Nazi-Looted Courbet Painting Currently in Cambridge Museum Will Be Returned
An idyllic forest scene by Gustave Courbet that was looted from a Paris apartment in 1941 will be returned to the family of its original owners, according to a report by the Art Newspaper.
The painting, La Ronde Enfantine (1862), also known as Beneath the Trees at Port-Bertaud: Children Dancing, has been part of the collection at the Fitzwilliam Museum in Cambridge for years, courtesy of the Very Reverend Eric Milner-White, who donated the work after he purchased it in 1951.
A report by the UK’s Spoliation Advisory Panel—which resolves claims from those who “lost possession of cultural property during the Nazi era,” specifically work that is currently held in British institutions—dates the painting’s theft to May 5, 1941, when the Reichsleiter Rosenberg Taskforce (ERR) stole the painting from Robert Léo Michel Lévy Bing’s Paris apartment.
The ERR was a wing of Nazi Party charged with stealing and destroying Jewish cultural property throughout Nazi-occupied territories. The United States Holocaust Memorial Museum described the ERR’s mandate as “the cultural counterpart of the physical destruction of the Jewish people.”
An investigation by the Art Newspaper published in May of last year found that La Ronde Enfantine likely wound up in the hands of Adolf Hitler’s deputy and the creator of the Gestapo, Hermann Göring.
After the war, the painting was in the possession of the Swiss art dealer Kurt Meissner, who later sold it to the London art dealers Arthur Tooth & Sons, which in turn sold the work to Milner-White. According to the Art Newspaper, the Fitzwilliam was unaware of the painting’s dark past, though the museum did research the painting’s provenance following the donation.
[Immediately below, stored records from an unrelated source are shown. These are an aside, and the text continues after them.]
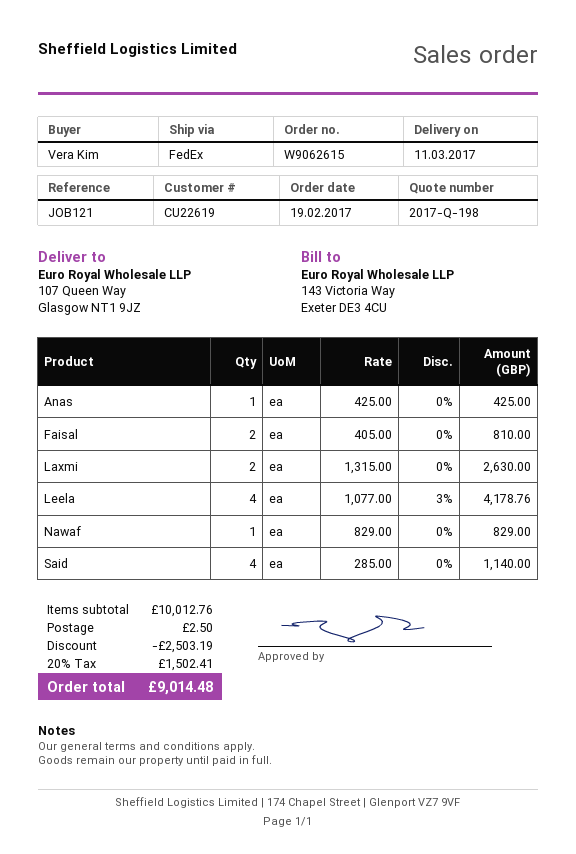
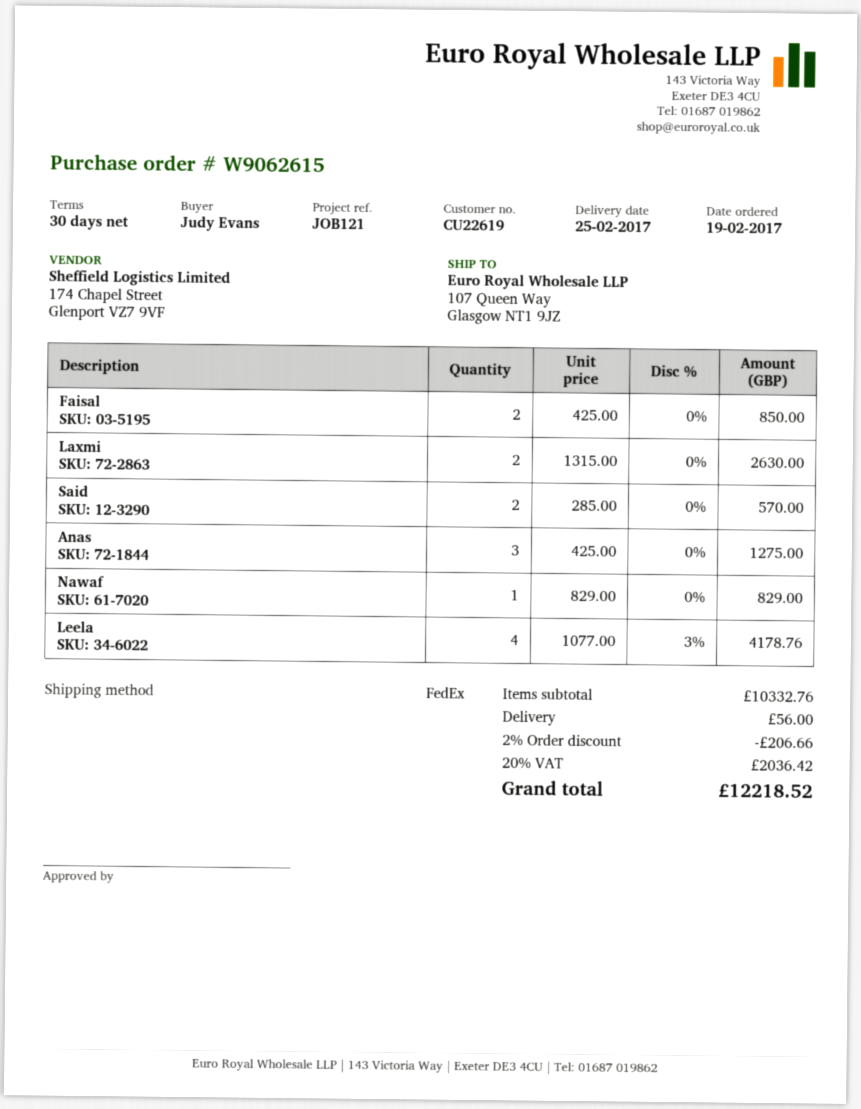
delivery date: 2017-03-11 -> 2017-02-25
ordered by: Vera Kim -> Judy Evans
Anas: 1 x 425.00 = 425.00 -> 3 x 425.00 = 1275.00
Faisal: 2 x 405.00 = 810.00 -> 2 x 425.00 = 850.00
Said: 4 x 285.00 = 1140.00 -> 2 x 285.00 = 570.00
subtotal: 10012.76 -> 10332.76
discount: 2503.19 -> 206.66
shipping: 2.50 -> 56.00
tax: 20% = 1502.41 -> 20% = 2036.42
total: 9014.48 -> 12218.52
“The museum has some 500,000 objects in its collection, including around 2,000 paintings. At the time of the gift there would have been little to arouse suspicion. Not only was The Very Reverend Eric Milner-White an Anglican Priest but he was a generous donor of some 50 paintings to public collections in the United Kingdom and had been awarded both the [military decoration] DSO (unusually for a clergyman) and a CBE,” the Spoliation Panel report says.
The Fitzwilliam said it will follow the panel’s recommendations, and that the painting will be restituted to the Mondex Corporation, an organization that facilitates the repatriation of Nazi-looted art, on behalf of the heirs of Robert Bing, according to a statement sent to ARTnews.
The museum added that the Spoliation Panel’s “recommendation implies no criticism of the Museum or the original donor, The Very Reverend Eric Milner-White, who have acted honourably and in accordance with the standards prevailing at the time of acquisition and since. The museum has cared for the work so that it can now be restored to the heirs of the original owners.”